Once again, in another research conducted this year, we estimated the most important word in the question, based on LIME coefficients. We subsequently removed words from least to most important and checked prediction accuracy. In the example below, we can see that the answer remains the same, even though we reduced the question… to a single word “type”. We assumed that with such reduced question the model would return a wrong prediction.

Lime coefficients for question words.

In most cases, we could remove up to 80-90% of question words and still have a correct prediction.

Is there any hope for robustness of machine learning models?

Model robustness verification and adversarial stability training is a growing research area. Every time the community reaches state-of-the-art performance in a certain task, more and more validation frameworks are deployed (some interesting references can be found below).

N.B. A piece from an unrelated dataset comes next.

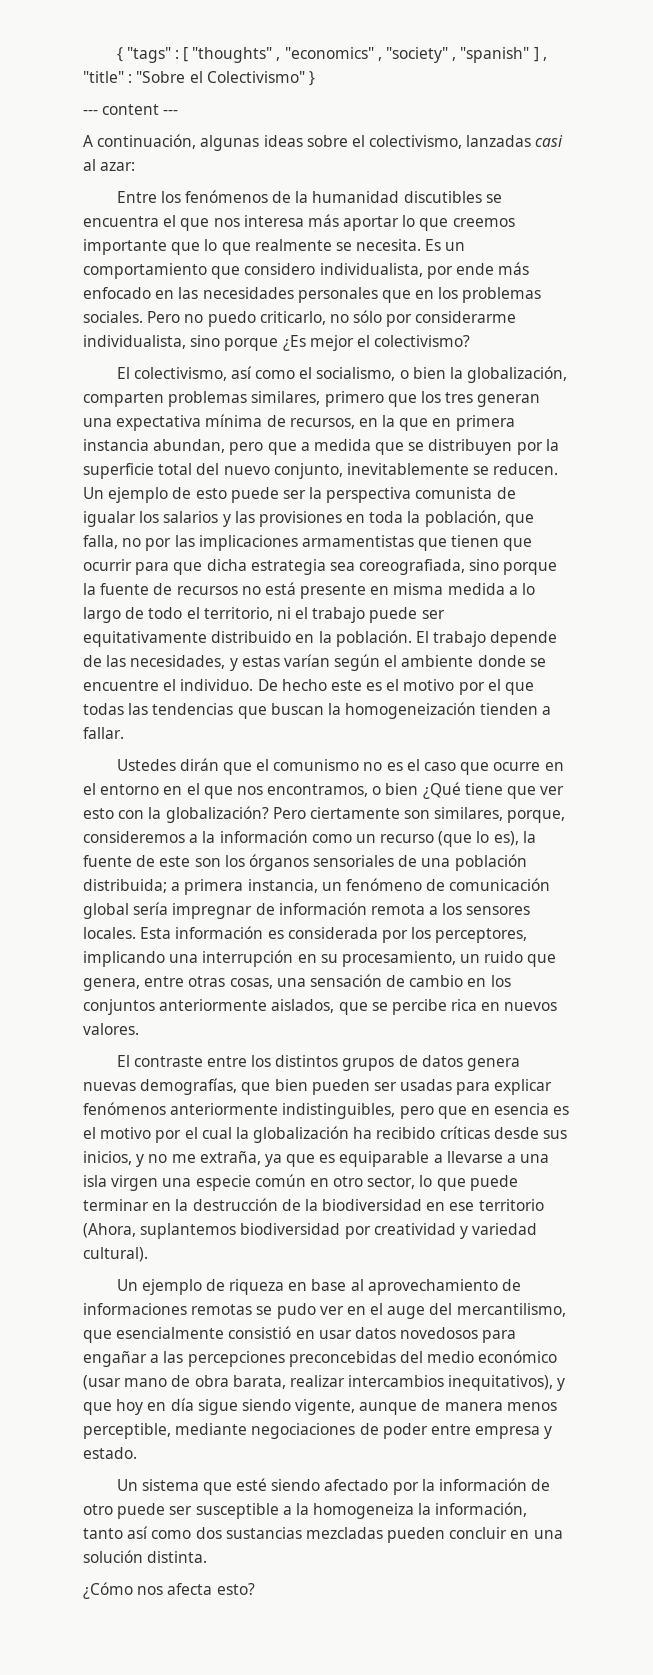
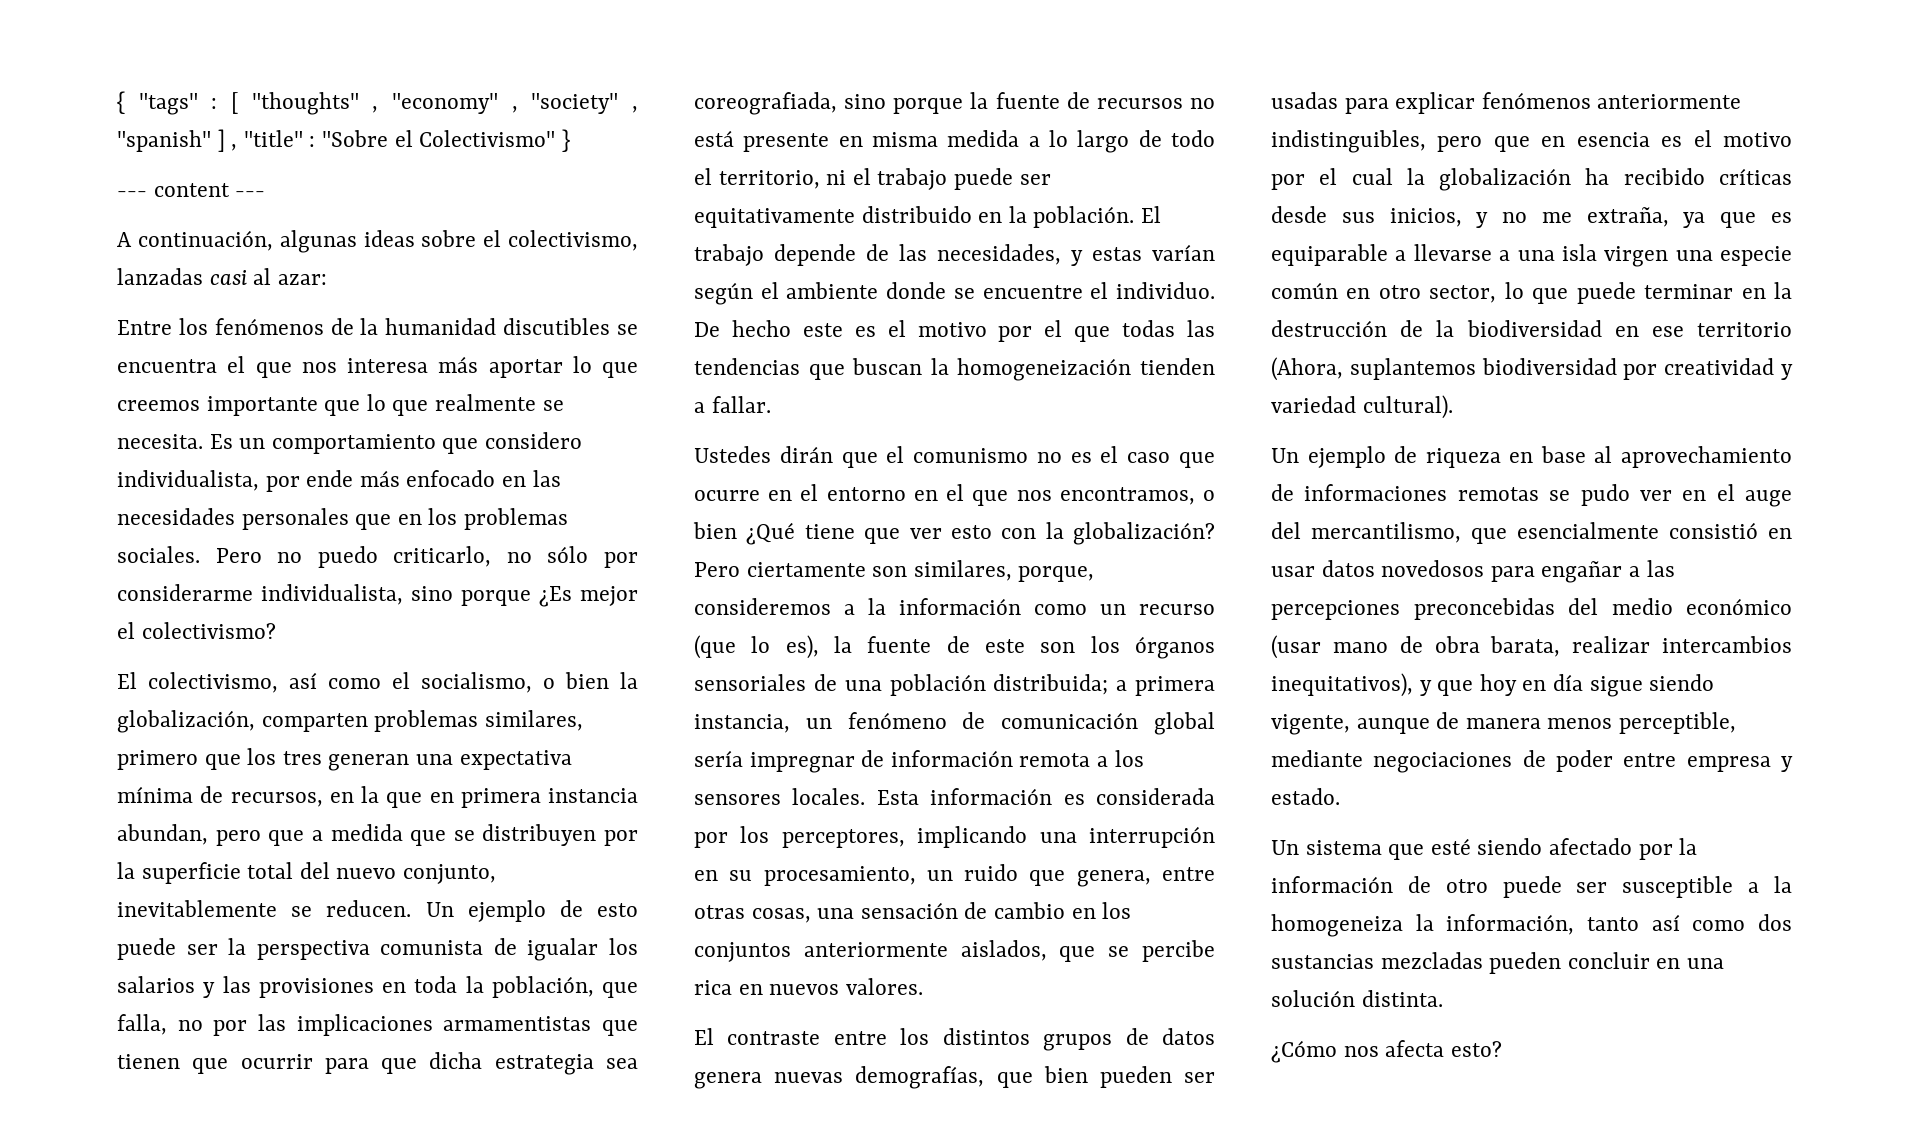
[284,47,374,59] "economics" -> [392,93,499,114] "economy"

Widely accessible datasets usually include toy examples but there is hope that these models would serve in more significant areas of life – like medicine or law. Their vulnerability is a major drawback that decreases human trust and in a worst-case scenario can even lead to risky decisions. Model auditing is like good detective work – if you find the cause of instability of the machine learning model and you can improve its robustness, you have a case cracked!

References

1.Shi Feng, Eric Wallace, Mohit Iyyer, Pedro Rodriguez, Alvin Grissom II, and Jordan L. BoydGraber. Right answer for the wrong reason: Discovery and mitigation. CoRR, abs/1804.07781, 2018.

2. Danqi Chen, Adam Fisch, Jason Weston, and Antoine Bordes. 2017. Reading Wikipedia to answer open-domain questions. In Association for Computational Linguistics (ACL).

3. Robin Jia and Percy Liang. Adversarial examples for evaluating reading comprehension systems. In Proceedings of the 2017 Conference on Empirical Methods in Natural Language Processing, pages 2021–2031. Association for Computational Linguistics, 2017.

4. Pramod Kaushik Mudrakarta, Ankur Taly, Mukund Sundararajan, and Kedar Dhamdhere. Did the model understand the question? CoRR, abs/1805.05492, 2018.

5. Marco Tulio Ribeiro, Sameer Singh, and Carlos Guestrin. Semantically equivalent adversarial rules for debugging nlp models. In Proceedings of the 56th Annual Meeting of the Association for Computational Linguistics (Volume 1: Long Papers), pages 856–865. Association for Computational Linguistics, 2018.